Plot Details: This opinion reveals major details about the movie's plot.
By the fourth season of the Fox television show, The X-Files, the show was one of the major bright spots for the Fox Network. It was the first show aired on this network to really achieve mainstream success, cracking the Neilsen ratings top-25. Although it doesn't seem so now, Fox had been a punchline for many years and always thought of as a place where lesser shows aired, despite having some decent comedies such as Married With Children and The Tracey Ullman Show in their lineup.
The X-Files changed all that. It's surprising to think that a show about two FBI agents investigating a variety of strange phenomena could bring the network to respectability alongside the three major networks which had been the only source of original television shows for so long.
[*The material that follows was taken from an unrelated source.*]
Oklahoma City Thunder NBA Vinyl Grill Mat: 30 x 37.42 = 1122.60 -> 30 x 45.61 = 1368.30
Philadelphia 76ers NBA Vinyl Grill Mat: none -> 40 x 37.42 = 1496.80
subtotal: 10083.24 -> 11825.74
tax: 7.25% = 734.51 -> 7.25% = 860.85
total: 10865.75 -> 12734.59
The fourth season of the show marked a turning point as the show was moved from the Friday night time-slot to Sundays. Fans howled with protest, but their fears of the show being shifted to this time-slot in anticipation of its cancellation were unfounded. The X-Files ratings increased both this season and the next. The show was almost always in the top-20 rated shows and often broke the top 10.
The underlying story-arc of the series is that of aliens and government conspiracies. Over the years, there has been an ongoing story of the abduction of the sister of Agent Fox Mulder (portrayed by David Duchovny) when the two were young. This motivated Fox to take on these cases that were often pushed to the side in terms of serious investigation. Agent Dana Scully (portrayed by Gillian Anderson) was assigned to work with him to de-bunk many of his claims. Back in season two, Scully herself was abducted for a period of time. This story, created due to Anderson's pregnancy, was built on for years to come. It became known as “The X-Files Mythology” and episodes which dealt this were said to be “a part of the mythology.”
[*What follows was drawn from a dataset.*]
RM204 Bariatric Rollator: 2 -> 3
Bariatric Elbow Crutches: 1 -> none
When I viewed the fourth season again on DVD, it seemed to be the one of the last seasons where the mythology didn't completely dominate the storylines. There were still plenty of great stand-alone episodes, while the mythology was added to and moved along nicely. The main event in the mythology this season was the revelation that Scully had contracted cancer. Both she and Mulder believed it was as a result of the abduction and/or as punishment for the investigating they'd been doing getting too close to the truth. The cancer gave those involved in the conspiracy leverage over both Mulder and their boss, Assistant Director Skinner (portrayed by Mitch Pileggi).
The season opens right where the third left off, with Mulder and Scully trying to uncover the conspiracy and those behind it. The first episode of the season resolves the cliff-hanger from the third season and builds a little on the mythology as Mulder's mother is dying and he wants to bring his sister to her before that happens.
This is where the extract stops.